La grande majorité des verbes ont des possibilités d’emploi sans complément en français standard basique (Larjavaara 2000). Notre but est de vérifier ici dans quelle mesure le français de Côte-d’Ivoire présente les mêmes possibilités et les étend. Nous nous bornons à signaler que l’absence du complément nominal, phrastique ou pronominal est récurrente en français de Côte-d’Ivoire. Aucune étude quantitative ne compare, en français normé, les emplois sans complément aux emplois avec complément de mêmes verbes et les limites de cette étude, qui ne s’appuie pas non plus sur des analyses quantitatives, ne nous permettent pas d’en dire plus.

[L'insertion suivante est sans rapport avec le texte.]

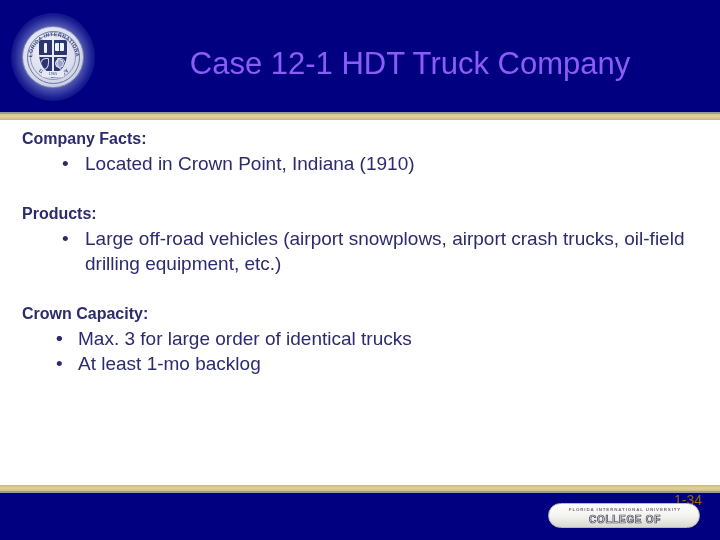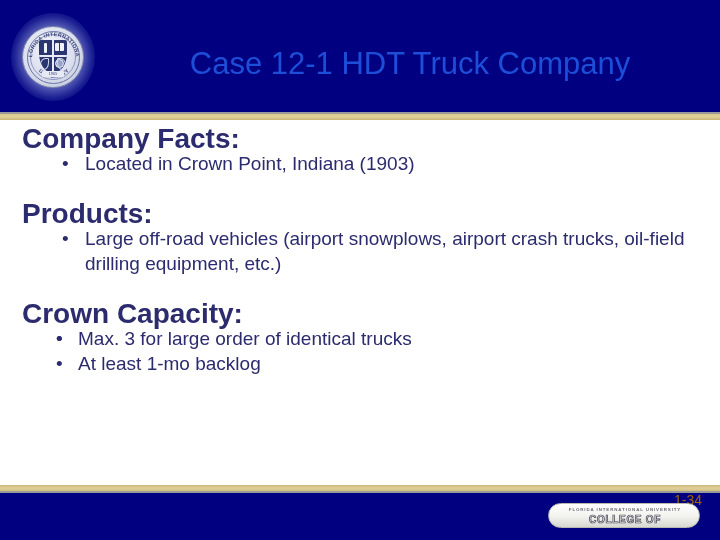--- a/index.html
+++ b/index.html
@@ -164,36 +164,36 @@
     letter-spacing: 0.35px;
     font-weight: bold;
   }
 
   
   .slide-title {
     position: absolute;
     left: 120px; top: 46px;
     width: 580px;
     text-align: center;
-    color: #1d4ed8;
+    color: #8b5cf6;
     font-size: 31px;
     line-height: 36px;
     white-space: nowrap;
   }
 
   
   .body-area {
     position: absolute;
     left: 0; top: 126px;
     width: 720px;
     height: 350px;
     color: #2b2b6e;
   }
   .head-line {
-    font-size: 28px;
+    font-size: 16px;
     font-weight: bold;
     line-height: 25px;
     margin-left: 22px;
   }
   .head-line.sp-top { margin-top: 25px; }
   ul.bullets {
     list-style: none;
     margin: 0;
     padding: 0;
   }
@@ -325,21 +325,21 @@
   </div>
 
   <div class="slide-title">Case 12-1 HDT Truck Company</div>
 
   <div class="body-area">
 
     <div class="head-line">Company Facts:</div>
     <ul class="bullets ind-a">
       <li>
         <span class="bul">•</span>
-        <span class="txt">Located in Crown Point, Indiana (1903)</span>
+        <span class="txt">Located in Crown Point, Indiana (1910)</span>
       </li>
     </ul>
 
     <div class="head-line sp-top">Products:</div>
     <ul class="bullets ind-a">
       <li>
         <span class="bul">•</span>
         <span class="txt wrap-pad">Large off-road vehicles (airport snowplows, airport crash trucks, oil-field drilling equipment, etc.)</span>
       </li>
     </ul>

3.1 Emploi de verbes sans complément en français normé
Boons, Guillet et Leclère (1976 : 62-64) pour le français de France comme Beaudin (1992 : 35-38) pour le français du Québec indiquent que les constructions transitives et intransitives présentent des possibilités de sous-structures lorsque les compléments ne sont pas obligatoires dans la construction. Ce cas est différent de celui des verbes à constructions intransitives qui n’acceptent aucun complément spécifique, comme Le bateau coule. / L’avion atterrit. / Pierre klaxonne[14]. Nous avons par exemple les structures et sous-structures possibles suivantes pour la phrase déjà donnée en exemple : Paul a hérité (ce buffet) (de sa grand-tante). Les compléments prépositionnels aussi peuvent être omis, par exemple dans Quand Guy parle, il ment (en général). /Quand Guy parle à Ève, il ment (à Ève).
Lorsque tous les compléments sont omis, la sous-structure obtenue peut être interprétée de diverses façons. Noailly 1998 distingue deux cas dans le français standard, l’emploi absolu et l’emploi anaphorique vide, notant que «le français oral familier use bien plus, sans doute, de la possibilité de construire des verbes transitifs sans complément» (Noailly 1998 : 132)[15].
L’emploi absolu du verbe se rencontre lorsque l’objet non réalisé (prépositionnel ou non prépositionnel) a un référent générique ou non pertinent. Des effets stylistiques différents dus à la «vacance d’objet» sont obtenus dans : Paul enseigne (est enseignant). / Max profite (est un profiteur), avec un effet intensif. / Lise attendrit / Lise plaît manifestent une «propriété du sujet» (Noailly 1998 : 136).
L’emploi anaphorique vide concerne un référent facilement identifiable par le contexte linguistique ou par des connaissances extralinguistiques[16]. Il est utilisé notamment avec des verbes semi-modaux : «Viens au cinéma avec moi. – J’aurais aimé, mais j’ai trop sommeil »; avec des verbes d’opinion : «Paul est bien arrivé? – Je suppose / je crois / j’imagine …»; des verbes aspectuels : «J’ai chanté cinq ans mais, je viens d’arrêter» (Noailly 1998 : 133).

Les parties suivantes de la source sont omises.